**WHAT THE EXERCISE ASKS:**
Copy each record below exactly, please, and leave its pictures out.

Version difference data
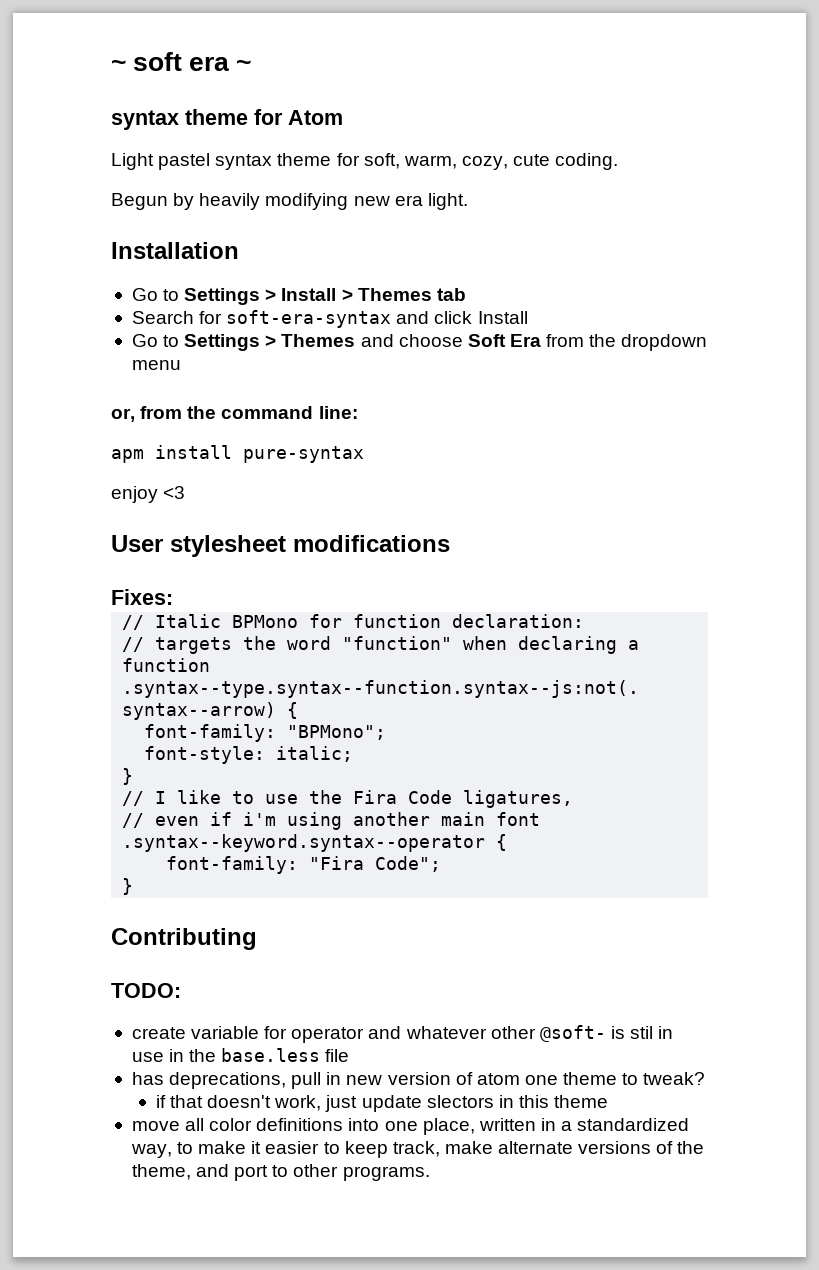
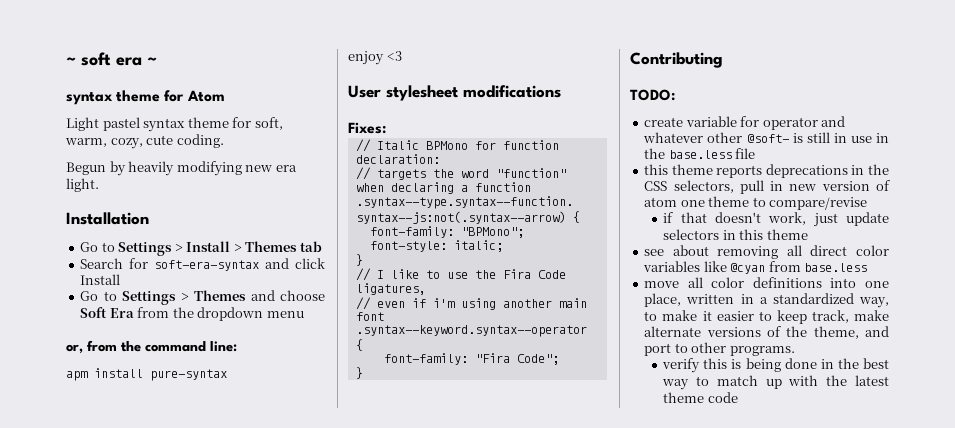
- create variable for operator and whatever other @soft- is stil in use in the base.less file
+ create variable for operator and whatever other @soft- is still in use in the base.less file
- has deprecations, pull in new version of atom one theme to tweak?
+ this theme reports deprecations in the CSS selectors, pull in new version of atom one theme to compare/revise
- if that doesn't work, just update slectors in this theme
+ if that doesn't work, just update selectors in this theme
+ see about removing all direct color variables like @cyan from base.less
+ verify this is being done in the best way to match up with the latest theme code

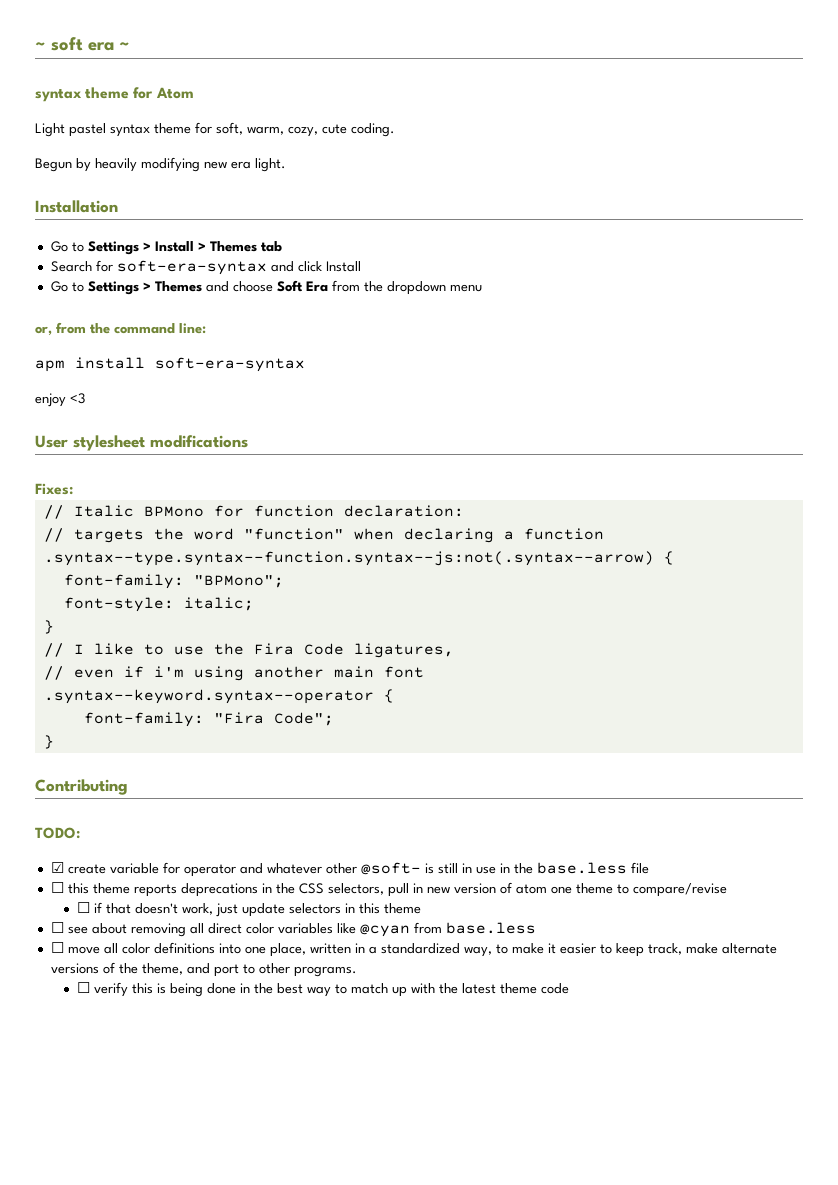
- apm install pure-syntax
+ apm install soft-era-syntax
- create variable for operator and whatever other @soft- is still in use in the base.less file
+ ☑ create variable for operator and whatever other @soft- is still in use in the base.less file
- this theme reports deprecations in the CSS selectors, pull in new version of atom one theme to compare/revise
+ ☐ this theme reports deprecations in the CSS selectors, pull in new version of atom one theme to compare/revise
- if that doesn't work, just update selectors in this theme
+ ☐ if that doesn't work, just update selectors in this theme
- see about removing all direct color variables like @cyan from base.less
+ ☐ see about removing all direct color variables like @cyan from base.less
- move all color definitions into one place, written in a standardized way, to make it easier to keep track, make alternate versions of the theme, and port to other programs.
+ ☐ move all color definitions into one place, written in a standardized way, to make it easier to keep track, make alternate versions of the theme, and port to other programs.
- verify this is being done in the best way to match up with the latest theme code
+ ☐ verify this is being done in the best way to match up with the latest theme code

**ANSWER FOR THE TASK:**
- create variable for operator and whatever other @soft- is stil in use in the base.less file
+ create variable for operator and whatever other @soft- is still in use in the base.less file
- has deprecations, pull in new version of atom one theme to tweak?
+ this theme reports deprecations in the CSS selectors, pull in new version of atom one theme to compare/revise
- if that doesn't work, just update slectors in this theme
+ if that doesn't work, just update selectors in this theme
+ see about removing all direct color variables like @cyan from base.less
+ verify this is being done in the best way to match up with the latest theme code

- apm install pure-syntax
+ apm install soft-era-syntax
- create variable for operator and whatever other @soft- is still in use in the base.less file
+ ☑ create variable for operator and whatever other @soft- is still in use in the base.less file
- this theme reports deprecations in the CSS selectors, pull in new version of atom one theme to compare/revise
+ ☐ this theme reports deprecations in the CSS selectors, pull in new version of atom one theme to compare/revise
- if that doesn't work, just update selectors in this theme
+ ☐ if that doesn't work, just update selectors in this theme
- see about removing all direct color variables like @cyan from base.less
+ ☐ see about removing all direct color variables like @cyan from base.less
- move all color definitions into one place, written in a standardized way, to make it easier to keep track, make alternate versions of the theme, and port to other programs.
+ ☐ move all color definitions into one place, written in a standardized way, to make it easier to keep track, make alternate versions of the theme, and port to other programs.
- verify this is being done in the best way to match up with the latest theme code
+ ☐ verify this is being done in the best way to match up with the latest theme code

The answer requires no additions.